Church leaders have added their voice to calls for tougher restrictions on the sale of knives as Britain struggles to contain its knife crime epidemic.
An open letter signed by church and community leaders is urging the Government to promote the sale of safe kitchen knife designs and make the sale of pointed domestic knives "a thing of the past".
The letter has been signed by the Rt Rev James Langstaff, Bishop of Rochester and Bishop to HM Prisons, and Rt Rev Simon Burton Jones, Bishop of Tonbridge, among others.
They write that pointed knives are no longer needed in the modern age but should be abandoned especially in light of the staggering numbers of violent and domestic crimes involving knives.

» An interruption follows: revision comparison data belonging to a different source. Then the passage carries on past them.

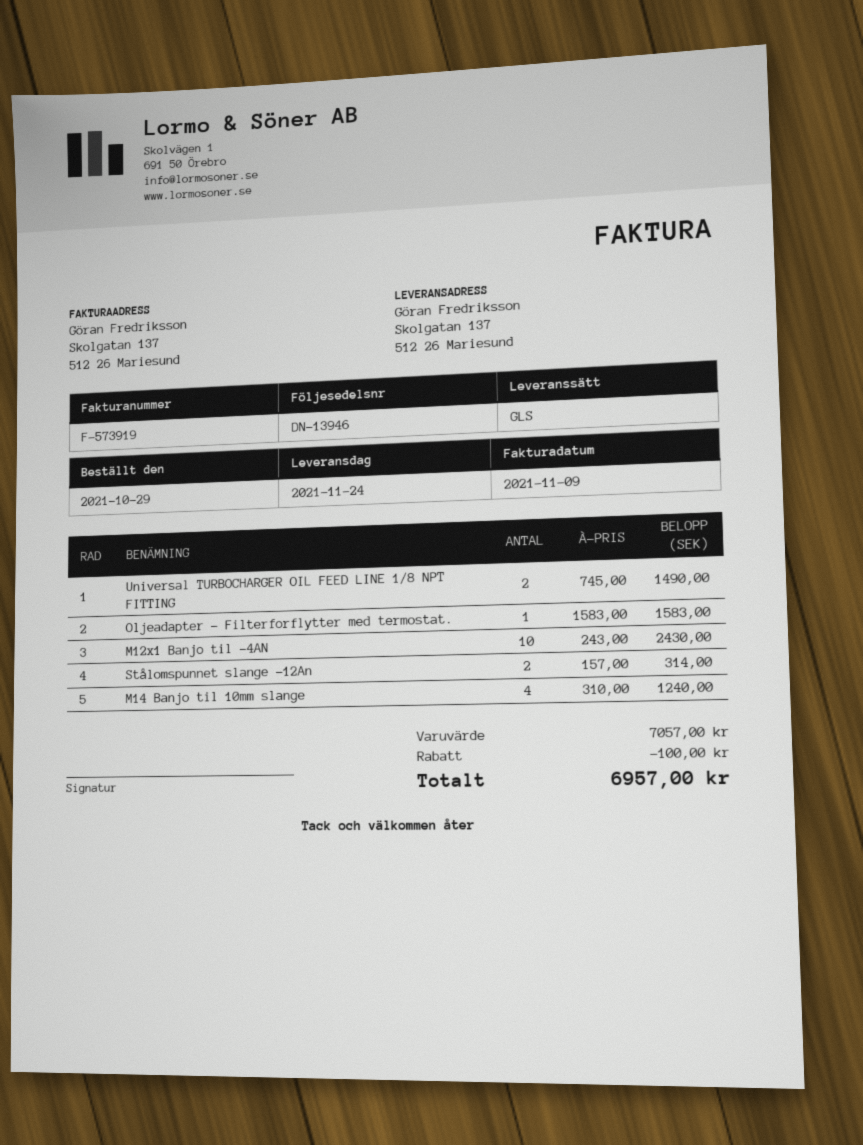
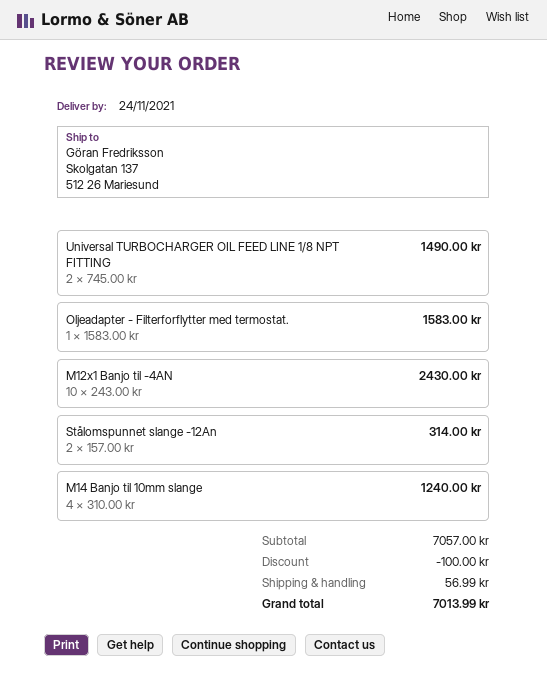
shipping: none -> 56.99
total: 6957.00 -> 7013.99

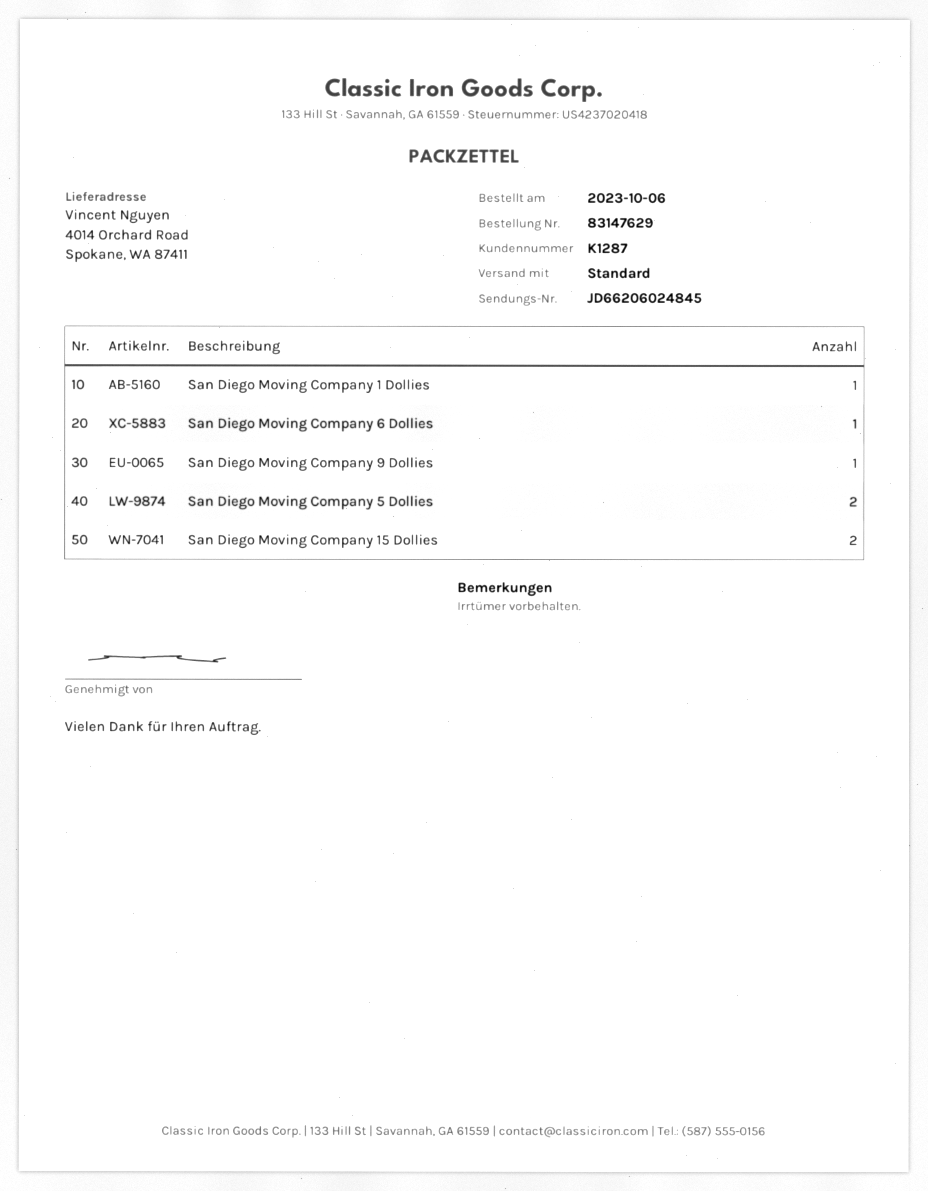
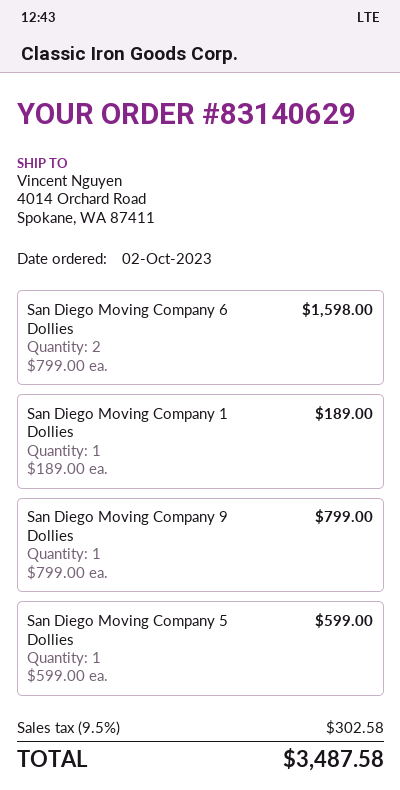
order number: 83147629 -> 83140629
order date: 2023-10-06 -> 2023-10-02
San Diego Moving Company 6 Dollies: 1 -> 2
San Diego Moving Company 5 Dollies: 2 -> 1
San Diego Moving Company 15 Dollies: 2 -> none

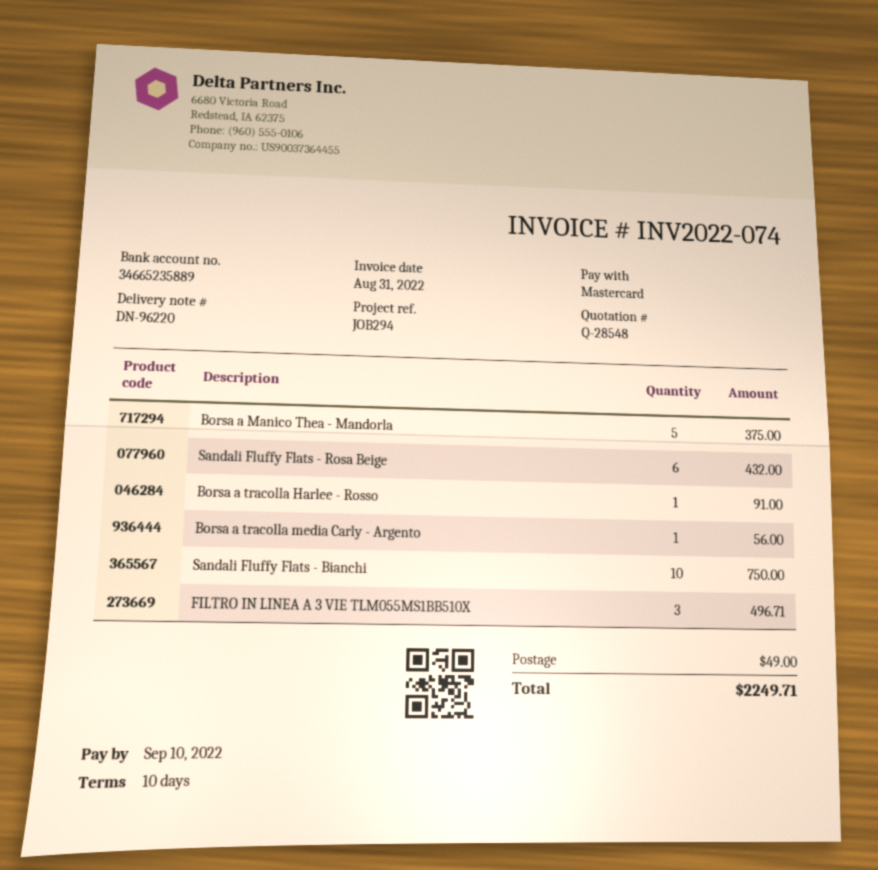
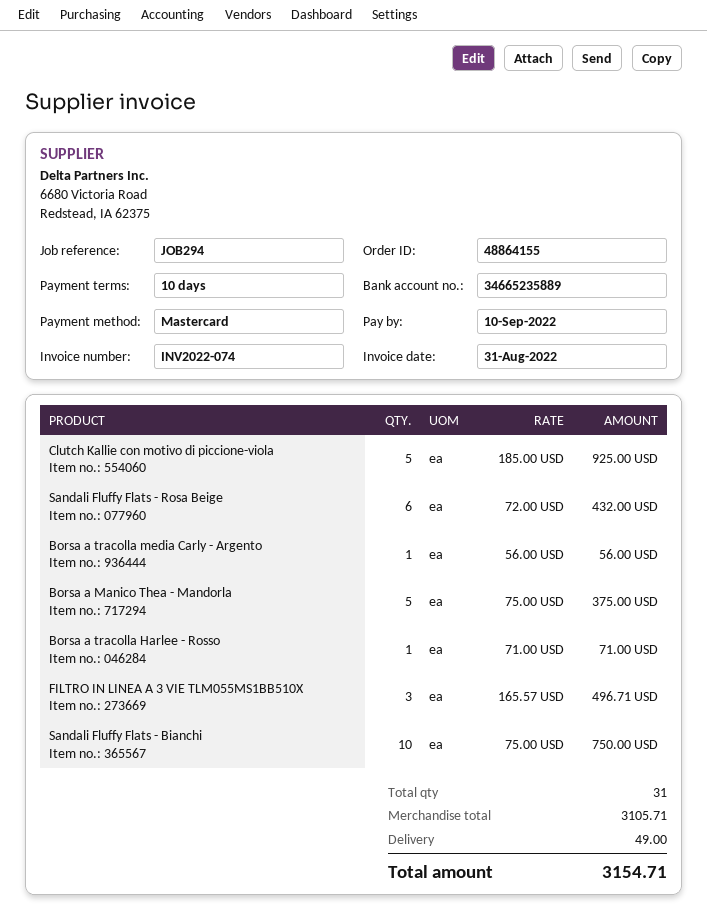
Borsa a tracolla Harlee - Rosso: 1 for 91.00 -> 1 for 71.00
Clutch Kallie con motivo di piccione-viola: none -> 5 for 925.00
total: 2249.71 -> 3154.71

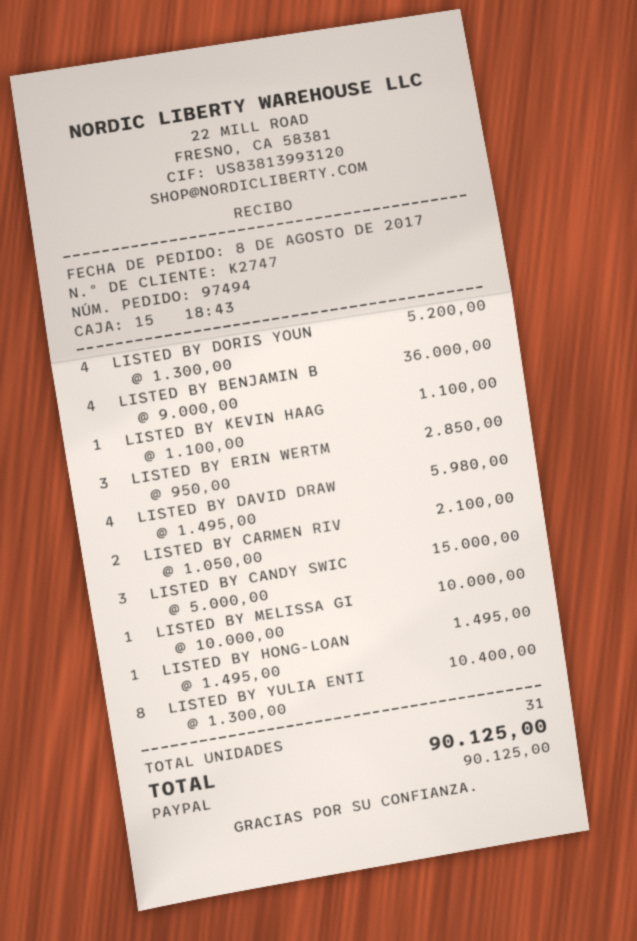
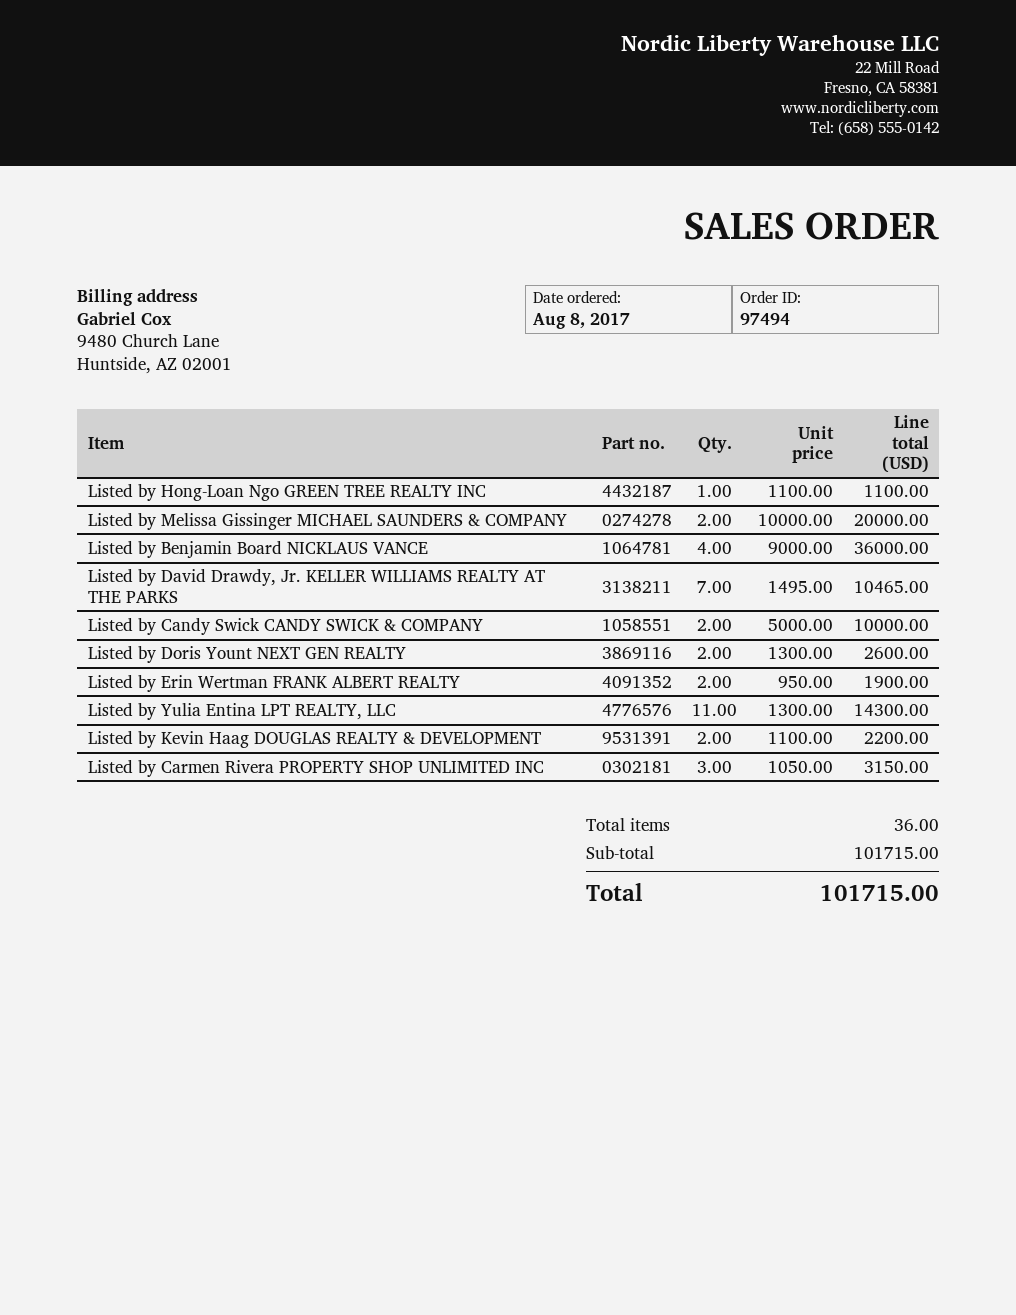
LISTED BY DORIS YOUN: 4 x 1300.00 = 5200.00 -> 2 x 1300.00 = 2600.00
LISTED BY KEVIN HAAG: 1 x 1100.00 = 1100.00 -> 2 x 1100.00 = 2200.00
LISTED BY ERIN WERTM: 3 x 950.00 = 2850.00 -> 2 x 950.00 = 1900.00
LISTED BY DAVID DRAW: 4 x 1495.00 = 5980.00 -> 7 x 1495.00 = 10465.00
LISTED BY CARMEN RIV: 2 x 1050.00 = 2100.00 -> 3 x 1050.00 = 3150.00
LISTED BY CANDY SWIC: 3 x 5000.00 = 15000.00 -> 2 x 5000.00 = 10000.00
LISTED BY MELISSA GI: 1 x 10000.00 = 10000.00 -> 2 x 10000.00 = 20000.00
LISTED BY HONG-LOAN: 1 x 1495.00 = 1495.00 -> 1 x 1100.00 = 1100.00
LISTED BY YULIA ENTI: 8 x 1300.00 = 10400.00 -> 11 x 1300.00 = 14300.00
total quantity: 31 -> 36
total: 90125.00 -> 101715.00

"Dear Ministers, we the undersigned are professionals and community leaders from across the UK who call on Government to see the sale of pointed domestic kitchen knives as a thing of the past," they write.
"We urge them to take urgent measures to promote the sale of safe kitchen knife designs and restrict those designs which have been used in so many acts of violence.
"Historically we needed a point on the end of our knife to pick up food because forks weren't invented. Now we only need the point to open packets when we can't be bothered to find the scissors."
They cite a five-year study in Edinburgh which found that kitchen knives accounted for 94% of the sharp instruments used in homicides.
They said that the choice of the kitchen knife as a weapon was "due to their lethality and availability".
They went on to cite research by the Home Office Scientific Development Branch showing that rounded knives, although able to cause slash wounds, were less able to penetrate the skin than pointed knives.
"Criminologists have demonstrated that reducing availability in turn reduces crime," they wrote.
The letter concludes by asking the Government to show the same level of commitment to addressing the harm from pointed kitchen knives as it has done with other potentially dangerous items like plastic bags and smoking.
"The UK has worked for the public good by restricting handguns, paracetamol, smoking in public and plastic bags – now it is time to say 'no bloody point'," the letter concludes.
Also signing the letter were the Rev Nathan Ward, Vicar St Margaret's Church Rainham, Dr Liza Thompson, CEO of Swale Action To End Domestic Abuse (SATEDA), Andy Slaughter MP, Sarah Jones MP, Dr Lisa Cameron MP, Louise Haigh MP, Shadow Police Minister Julian Hendy, Dr Naomi Thompson, senior lecturer at the University of London, and David Woodger, head of community studies, Goldsmiths.